Nachdem er ein ,,V" in einen Stamm gekerbt und den Becher darunter befestigt hatte, machte er sich auf die Rückfahrt. Diesmal radelte er durch das Dorf, am
Heimatpark vorbei.
Die unteren Fenster im Strandhem waren bereits erleuchtet. In den Lampenschalen der Laternen am Weg hingen eisgrüne Tropfen. Gerade eingeschaltet, brauchten die
Laternen eine Zeit, bis sie ihr grelles Weiß ausstrahlten.
Lasse Lindberg hoffte, Anders würde ihn nicht sehen.
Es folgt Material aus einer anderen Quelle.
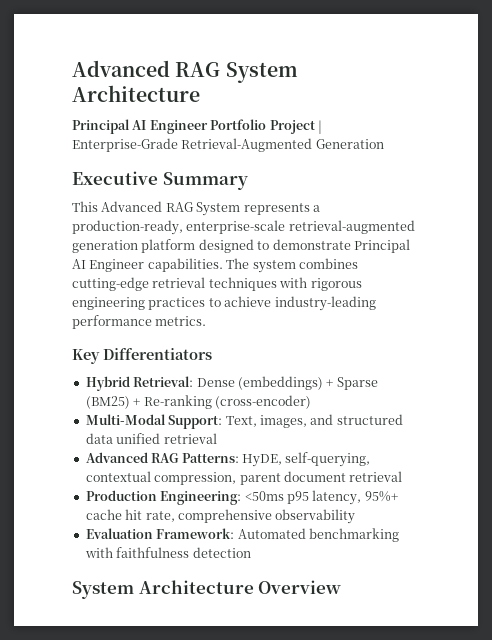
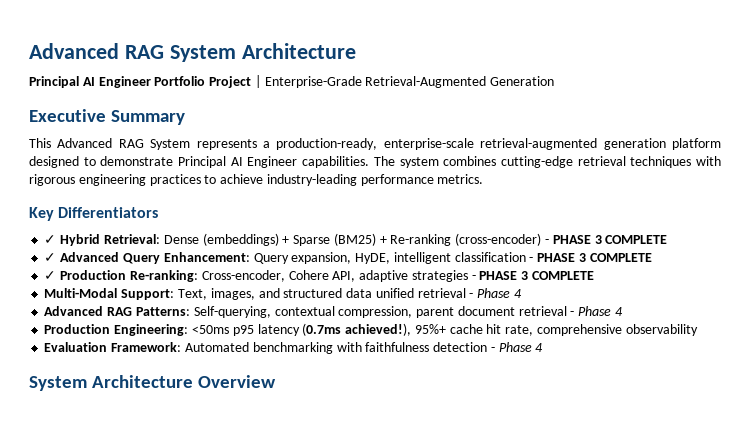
- Hybrid Retrieval: Dense (embeddings) + Sparse (BM25) + Re-ranking (cross-encoder)
+ ✓ Hybrid Retrieval: Dense (embeddings) + Sparse (BM25) + Re-ranking (cross-encoder) - PHASE 3 COMPLETE
+ ✓ Advanced Query Enhancement: Query expansion, HyDE, intelligent classification - PHASE 3 COMPLETE
+ ✓ Production Re-ranking: Cross-encoder, Cohere API, adaptive strategies - PHASE 3 COMPLETE
- Multi-Modal Support: Text, images, and structured data unified retrieval
+ Multi-Modal Support: Text, images, and structured data unified retrieval - Phase 4
- Advanced RAG Patterns: HyDE, self-querying, contextual compression, parent document retrieval
+ Advanced RAG Patterns: Self-querying, contextual compression, parent document retrieval - Phase 4
- Production Engineering: <50ms p95 latency, 95%+ cache hit rate, comprehensive observability
+ Production Engineering: <50ms p95 latency (0.7ms achieved!), 95%+ cache hit rate, comprehensive observability
- Evaluation Framework: Automated benchmarking with faithfulness detection
+ Evaluation Framework: Automated benchmarking with faithfulness detection - Phase 4

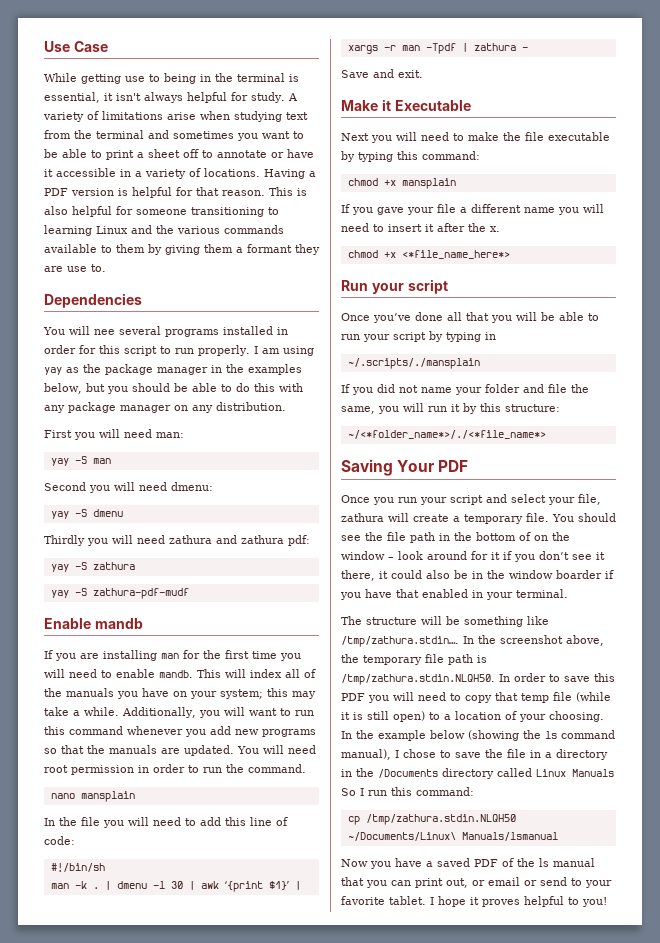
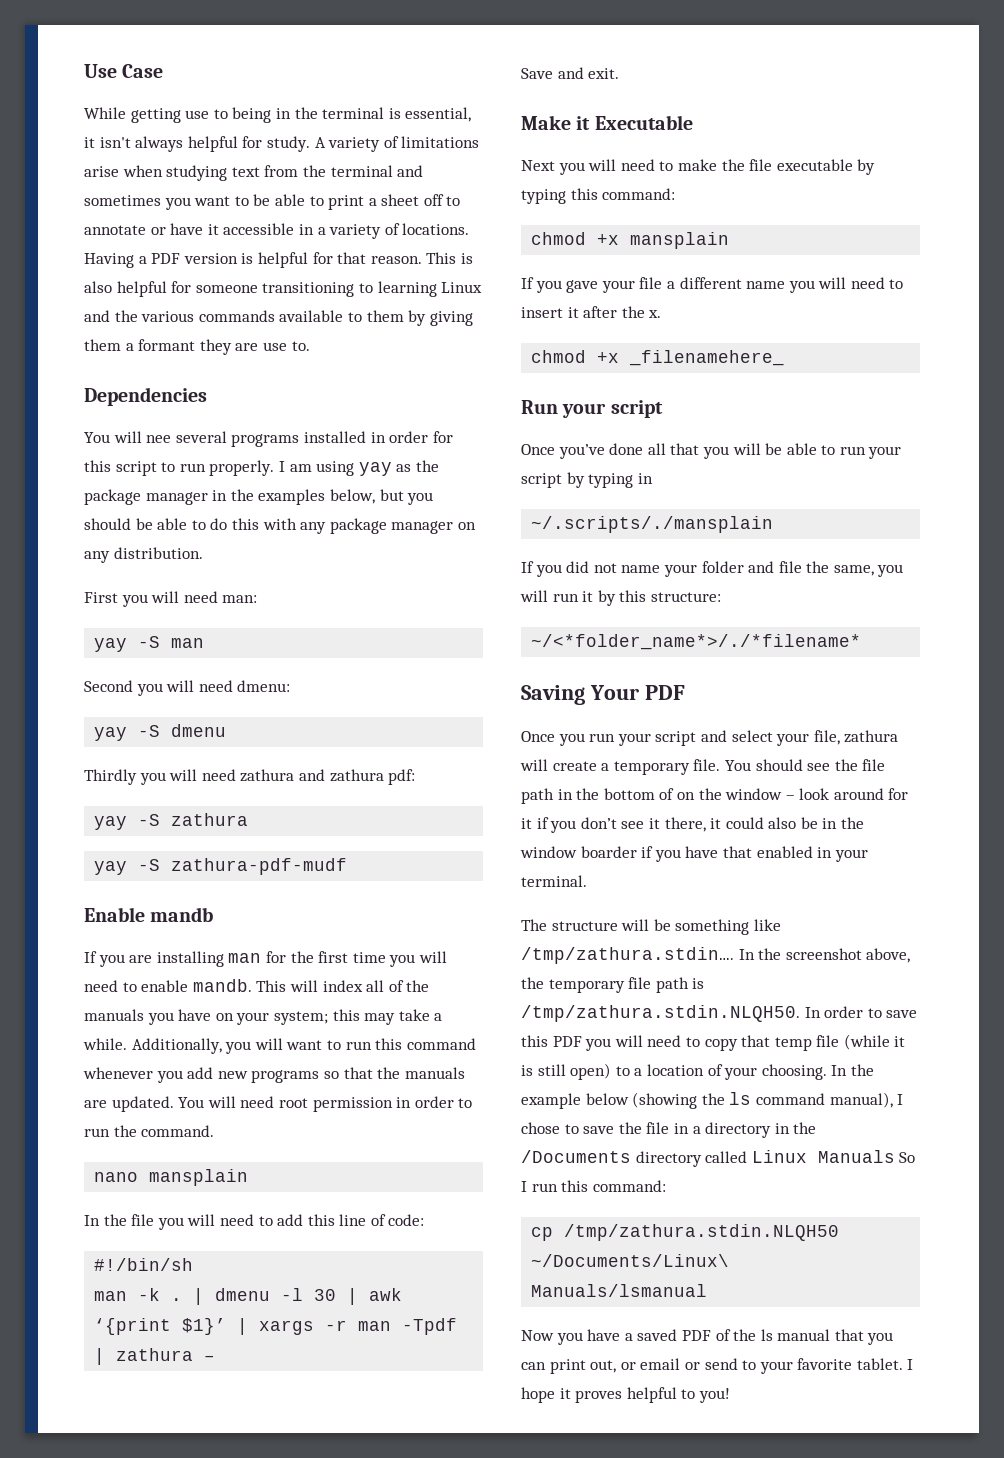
- chmod +x <*file_name_here*>
+ chmod +x _filenamehere_
- ~/<*folder_name*>/./<*file_name*>
+ ~/<*folder_name*>/./*filename*

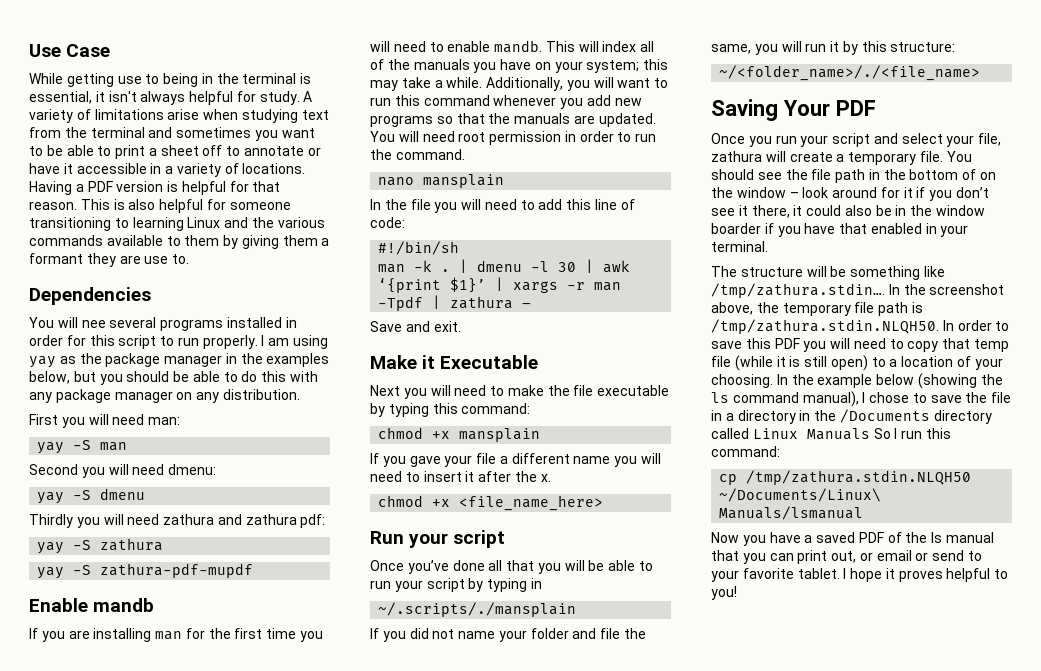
- yay -S zathura-pdf-mudf
+ yay -S zathura-pdf-mupdf
- chmod +x _filenamehere_
+ chmod +x <file_name_here>
- ~/<*folder_name*>/./*filename*
+ ~/<folder_name>/./<file_name>

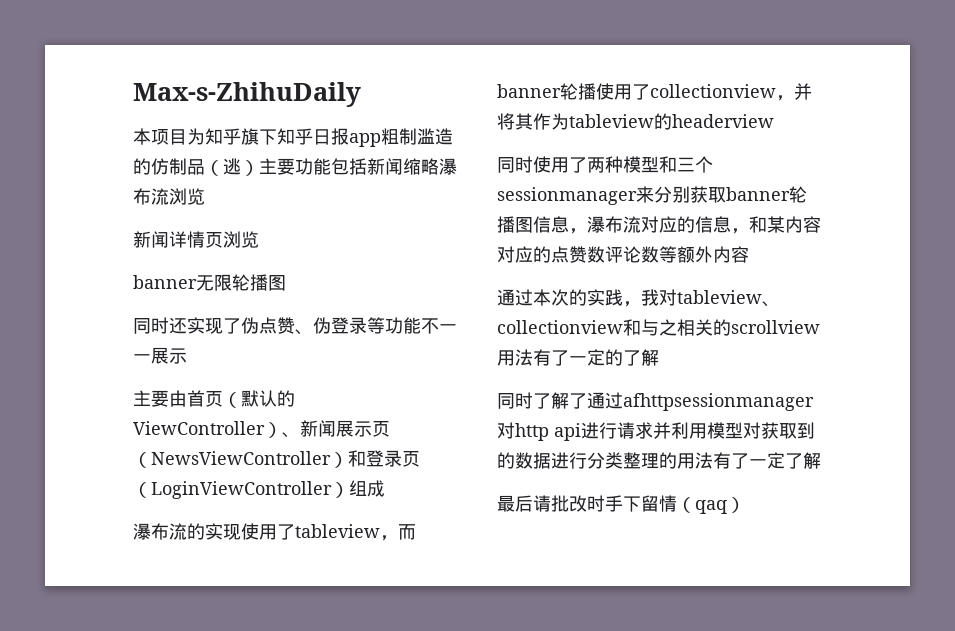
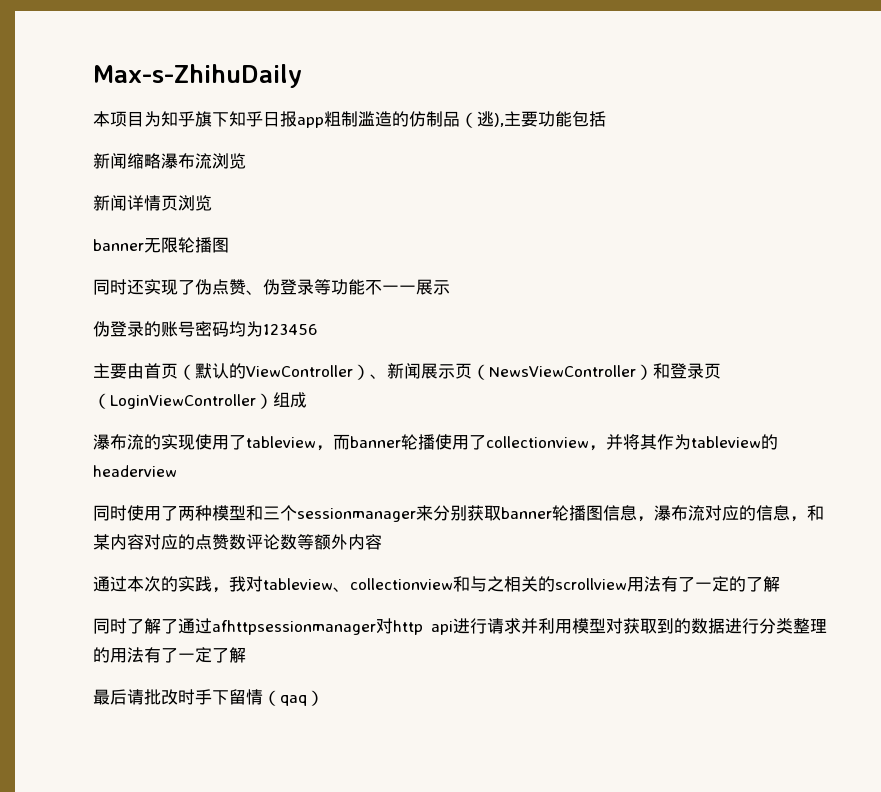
- 本项目为知乎旗下知乎日报app粗制滥造的仿制品（逃）主要功能包括新闻缩略瀑布流浏览
+ 本项目为知乎旗下知乎日报app粗制滥造的仿制品（逃),主要功能包括
+ 新闻缩略瀑布流浏览
+ 伪登录的账号密码均为123456

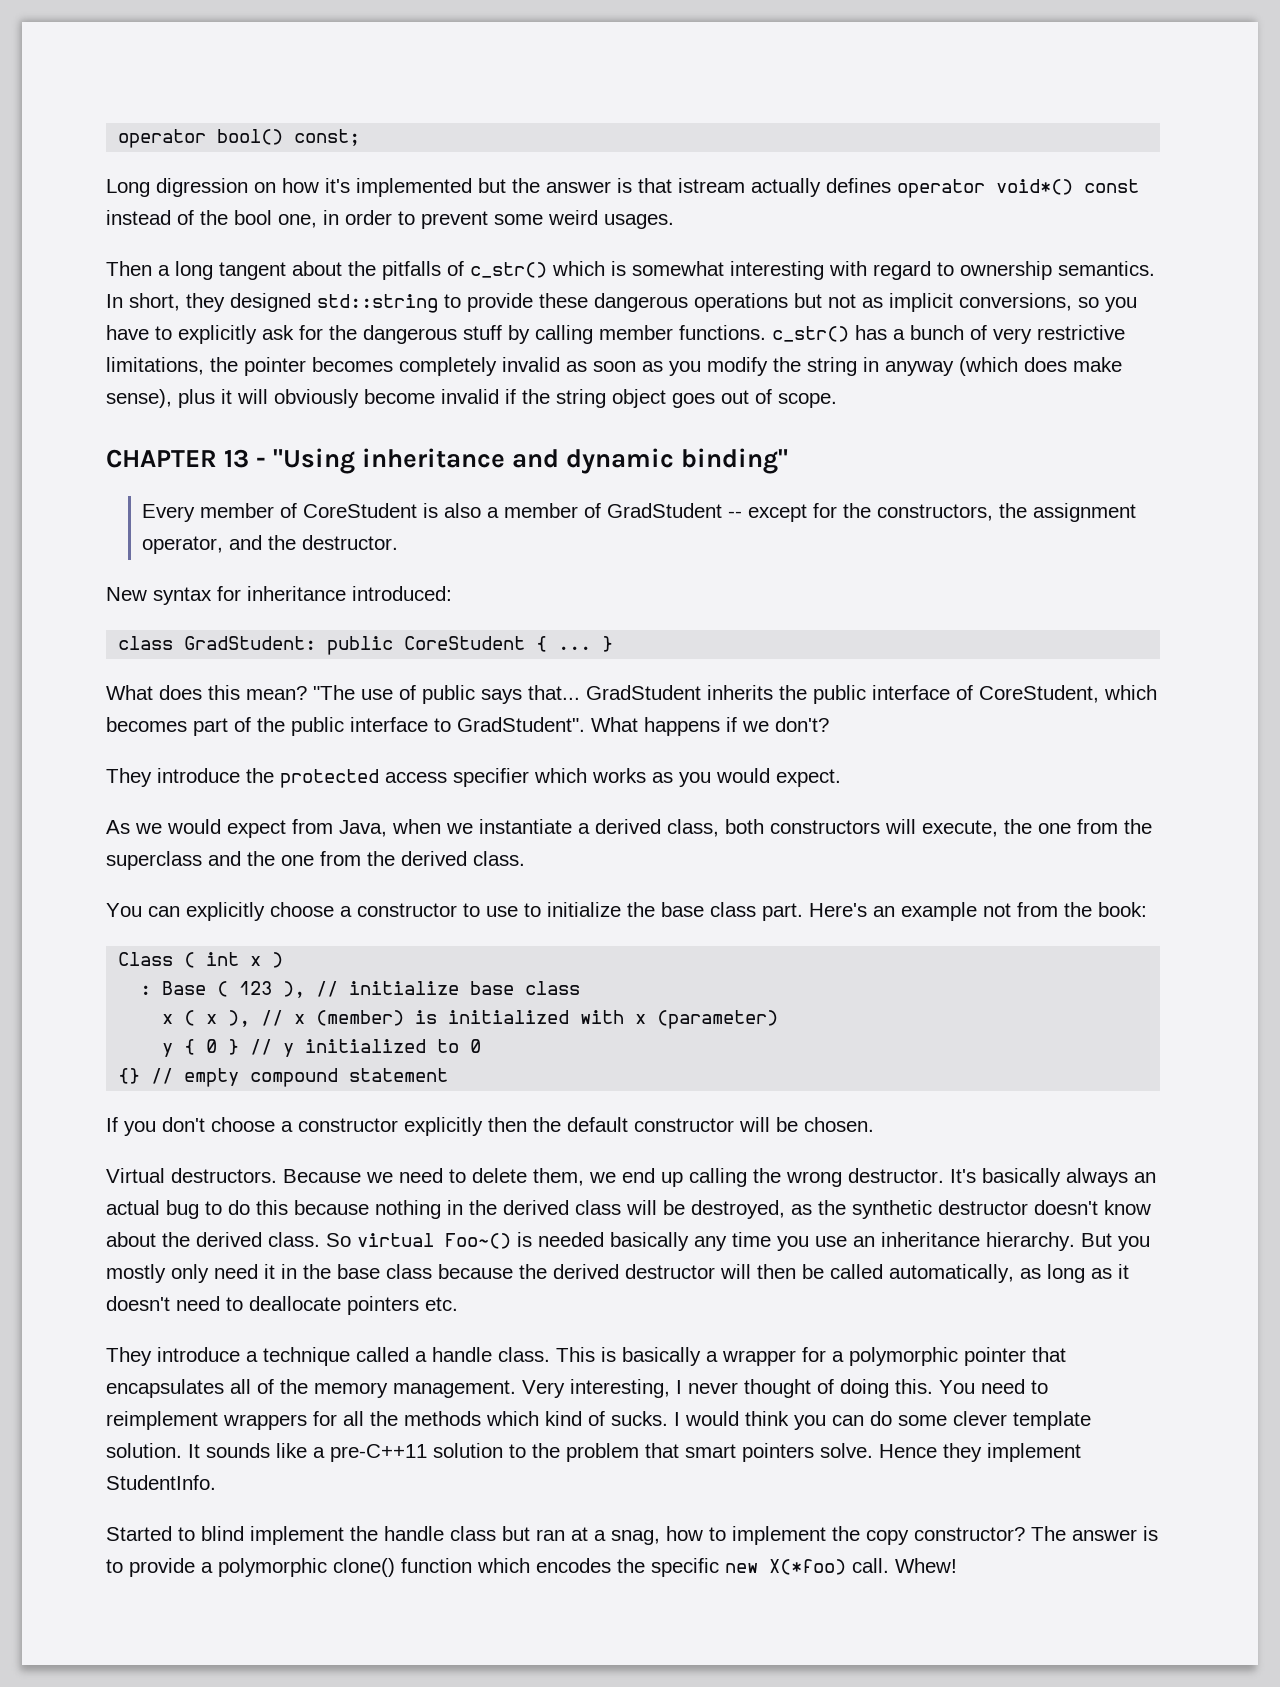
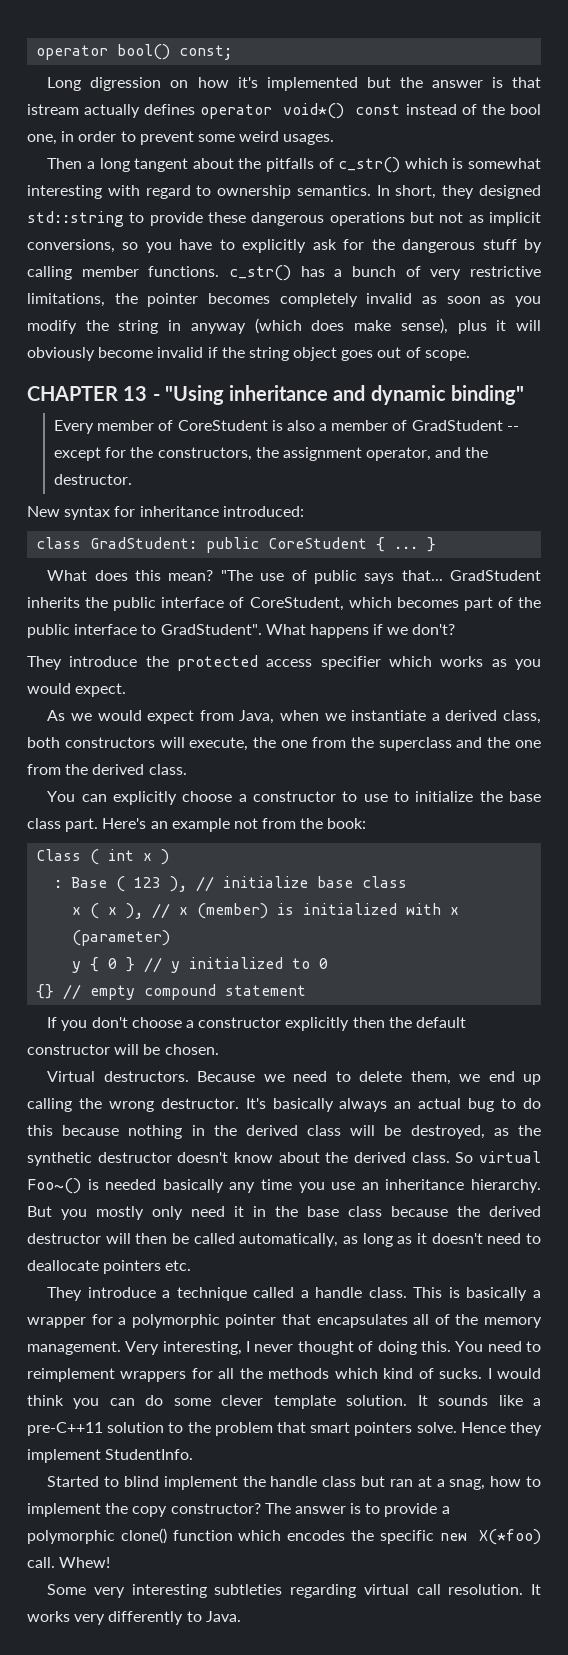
+ Some very interesting subtleties regarding virtual call resolution. It works very differently to Java.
Doch der bremste und blieb mit gesenktem Kopf an der Hecke stehen. Plötzlich richtete er sich auf, sein Gesicht
traf der Abglanz des Abendhimmels, weiß war es mit schwarzen Augenhöhlen.
,Hej“,sagte er, mit dünnen Lippen lächelnd.
,,Hej“, brummte Lasse verdrossen.
,,Du hast geflaggt?"
,,Jaha. Die Mistleine hat sich verklemmt.“
Zur Bestätigung peitschte er den Mast.
Anders schwieg. Er schien mit der Antwort zufrieden, obwohl er den Anlass der Beflaggung nicht erfahren hatte.
Lasse schleuderte die Leine hinter sich, ohne sie anzubinden.
,,Komm rein“, rief er grob. ,,Hab Kuchen für dich.Das ist besser als ein Ziegelstein auf leerem Bauch."
Anders lebte vom Wald, mehr brauchte er nicht. Bei Hunger kroch er einfach ins Bett und legte sich einen warmen Backstein auf den Bauch.